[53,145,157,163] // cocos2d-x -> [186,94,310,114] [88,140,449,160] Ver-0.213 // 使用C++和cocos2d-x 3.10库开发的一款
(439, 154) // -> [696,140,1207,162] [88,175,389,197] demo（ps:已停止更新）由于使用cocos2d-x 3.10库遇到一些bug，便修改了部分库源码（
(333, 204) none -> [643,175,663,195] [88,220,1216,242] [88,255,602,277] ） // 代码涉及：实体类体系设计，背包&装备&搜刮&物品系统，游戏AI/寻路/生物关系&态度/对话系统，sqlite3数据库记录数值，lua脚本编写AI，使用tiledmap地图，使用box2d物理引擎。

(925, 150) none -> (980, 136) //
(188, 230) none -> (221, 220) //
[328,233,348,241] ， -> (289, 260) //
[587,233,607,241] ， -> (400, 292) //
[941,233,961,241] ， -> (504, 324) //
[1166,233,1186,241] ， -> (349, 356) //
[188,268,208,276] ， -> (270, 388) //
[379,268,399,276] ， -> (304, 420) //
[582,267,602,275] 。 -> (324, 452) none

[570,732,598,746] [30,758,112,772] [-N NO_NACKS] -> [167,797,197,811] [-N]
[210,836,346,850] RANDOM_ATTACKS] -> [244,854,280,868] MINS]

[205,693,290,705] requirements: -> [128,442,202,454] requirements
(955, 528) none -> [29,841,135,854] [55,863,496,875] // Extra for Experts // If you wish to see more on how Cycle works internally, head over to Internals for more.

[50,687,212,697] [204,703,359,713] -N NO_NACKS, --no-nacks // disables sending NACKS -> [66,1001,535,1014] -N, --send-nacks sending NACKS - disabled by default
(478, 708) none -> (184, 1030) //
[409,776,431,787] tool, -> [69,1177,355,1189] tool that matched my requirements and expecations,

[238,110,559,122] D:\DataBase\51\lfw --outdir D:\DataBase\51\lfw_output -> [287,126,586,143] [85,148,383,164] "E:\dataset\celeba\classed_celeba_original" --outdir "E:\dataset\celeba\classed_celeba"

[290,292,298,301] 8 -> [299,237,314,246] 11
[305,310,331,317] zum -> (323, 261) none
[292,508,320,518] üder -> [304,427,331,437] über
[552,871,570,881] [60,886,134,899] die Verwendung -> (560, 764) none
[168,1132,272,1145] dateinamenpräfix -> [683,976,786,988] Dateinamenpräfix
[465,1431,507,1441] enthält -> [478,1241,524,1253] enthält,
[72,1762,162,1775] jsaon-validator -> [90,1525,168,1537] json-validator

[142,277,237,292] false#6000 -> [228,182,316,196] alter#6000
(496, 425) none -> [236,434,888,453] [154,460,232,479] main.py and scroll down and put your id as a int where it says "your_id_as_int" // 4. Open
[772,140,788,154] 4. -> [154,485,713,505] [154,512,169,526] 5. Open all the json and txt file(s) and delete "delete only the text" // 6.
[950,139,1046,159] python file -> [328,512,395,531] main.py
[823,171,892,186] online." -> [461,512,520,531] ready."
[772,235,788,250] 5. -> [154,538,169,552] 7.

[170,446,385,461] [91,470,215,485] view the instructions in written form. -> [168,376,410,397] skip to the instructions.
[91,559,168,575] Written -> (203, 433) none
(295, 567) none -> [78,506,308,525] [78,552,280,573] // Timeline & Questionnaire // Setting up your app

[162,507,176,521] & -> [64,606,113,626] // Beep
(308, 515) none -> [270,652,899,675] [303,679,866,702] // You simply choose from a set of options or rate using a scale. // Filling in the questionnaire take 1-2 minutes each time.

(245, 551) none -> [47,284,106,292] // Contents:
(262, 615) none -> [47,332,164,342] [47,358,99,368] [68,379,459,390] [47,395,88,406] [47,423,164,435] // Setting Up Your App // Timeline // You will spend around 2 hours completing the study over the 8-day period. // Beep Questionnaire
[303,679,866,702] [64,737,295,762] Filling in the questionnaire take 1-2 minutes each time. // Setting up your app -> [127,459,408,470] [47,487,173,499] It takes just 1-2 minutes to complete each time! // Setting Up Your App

§ TASK TO CARRY OUT: Retype the records above in full. Every word should match.

§ OUTPUT BELOW:
[53,145,157,163] // cocos2d-x -> [186,94,310,114] [88,140,449,160] Ver-0.213 // 使用C++和cocos2d-x 3.10库开发的一款
(439, 154) // -> [696,140,1207,162] [88,175,389,197] demo（ps:已停止更新）由于使用cocos2d-x 3.10库遇到一些bug，便修改了部分库源码（
(333, 204) none -> [643,175,663,195] [88,220,1216,242] [88,255,602,277] ） // 代码涉及：实体类体系设计，背包&装备&搜刮&物品系统，游戏AI/寻路/生物关系&态度/对话系统，sqlite3数据库记录数值，lua脚本编写AI，使用tiledmap地图，使用box2d物理引擎。

(925, 150) none -> (980, 136) //
(188, 230) none -> (221, 220) //
[328,233,348,241] ， -> (289, 260) //
[587,233,607,241] ， -> (400, 292) //
[941,233,961,241] ， -> (504, 324) //
[1166,233,1186,241] ， -> (349, 356) //
[188,268,208,276] ， -> (270, 388) //
[379,268,399,276] ， -> (304, 420) //
[582,267,602,275] 。 -> (324, 452) none

[570,732,598,746] [30,758,112,772] [-N NO_NACKS] -> [167,797,197,811] [-N]
[210,836,346,850] RANDOM_ATTACKS] -> [244,854,280,868] MINS]

[205,693,290,705] requirements: -> [128,442,202,454] requirements
(955, 528) none -> [29,841,135,854] [55,863,496,875] // Extra for Experts // If you wish to see more on how Cycle works internally, head over to Internals for more.

[50,687,212,697] [204,703,359,713] -N NO_NACKS, --no-nacks // disables sending NACKS -> [66,1001,535,1014] -N, --send-nacks sending NACKS - disabled by default
(478, 708) none -> (184, 1030) //
[409,776,431,787] tool, -> [69,1177,355,1189] tool that matched my requirements and expecations,

[238,110,559,122] D:\DataBase\51\lfw --outdir D:\DataBase\51\lfw_output -> [287,126,586,143] [85,148,383,164] "E:\dataset\celeba\classed_celeba_original" --outdir "E:\dataset\celeba\classed_celeba"

[290,292,298,301] 8 -> [299,237,314,246] 11
[305,310,331,317] zum -> (323, 261) none
[292,508,320,518] üder -> [304,427,331,437] über
[552,871,570,881] [60,886,134,899] die Verwendung -> (560, 764) none
[168,1132,272,1145] dateinamenpräfix -> [683,976,786,988] Dateinamenpräfix
[465,1431,507,1441] enthält -> [478,1241,524,1253] enthält,
[72,1762,162,1775] jsaon-validator -> [90,1525,168,1537] json-validator

[142,277,237,292] false#6000 -> [228,182,316,196] alter#6000
(496, 425) none -> [236,434,888,453] [154,460,232,479] main.py and scroll down and put your id as a int where it says "your_id_as_int" // 4. Open
[772,140,788,154] 4. -> [154,485,713,505] [154,512,169,526] 5. Open all the json and txt file(s) and delete "delete only the text" // 6.
[950,139,1046,159] python file -> [328,512,395,531] main.py
[823,171,892,186] online." -> [461,512,520,531] ready."
[772,235,788,250] 5. -> [154,538,169,552] 7.

[170,446,385,461] [91,470,215,485] view the instructions in written form. -> [168,376,410,397] skip to the instructions.
[91,559,168,575] Written -> (203, 433) none
(295, 567) none -> [78,506,308,525] [78,552,280,573] // Timeline & Questionnaire // Setting up your app

[162,507,176,521] & -> [64,606,113,626] // Beep
(308, 515) none -> [270,652,899,675] [303,679,866,702] // You simply choose from a set of options or rate using a scale. // Filling in the questionnaire take 1-2 minutes each time.

(245, 551) none -> [47,284,106,292] // Contents:
(262, 615) none -> [47,332,164,342] [47,358,99,368] [68,379,459,390] [47,395,88,406] [47,423,164,435] // Setting Up Your App // Timeline // You will spend around 2 hours completing the study over the 8-day period. // Beep Questionnaire
[303,679,866,702] [64,737,295,762] Filling in the questionnaire take 1-2 minutes each time. // Setting up your app -> [127,459,408,470] [47,487,173,499] It takes just 1-2 minutes to complete each time! // Setting Up Your App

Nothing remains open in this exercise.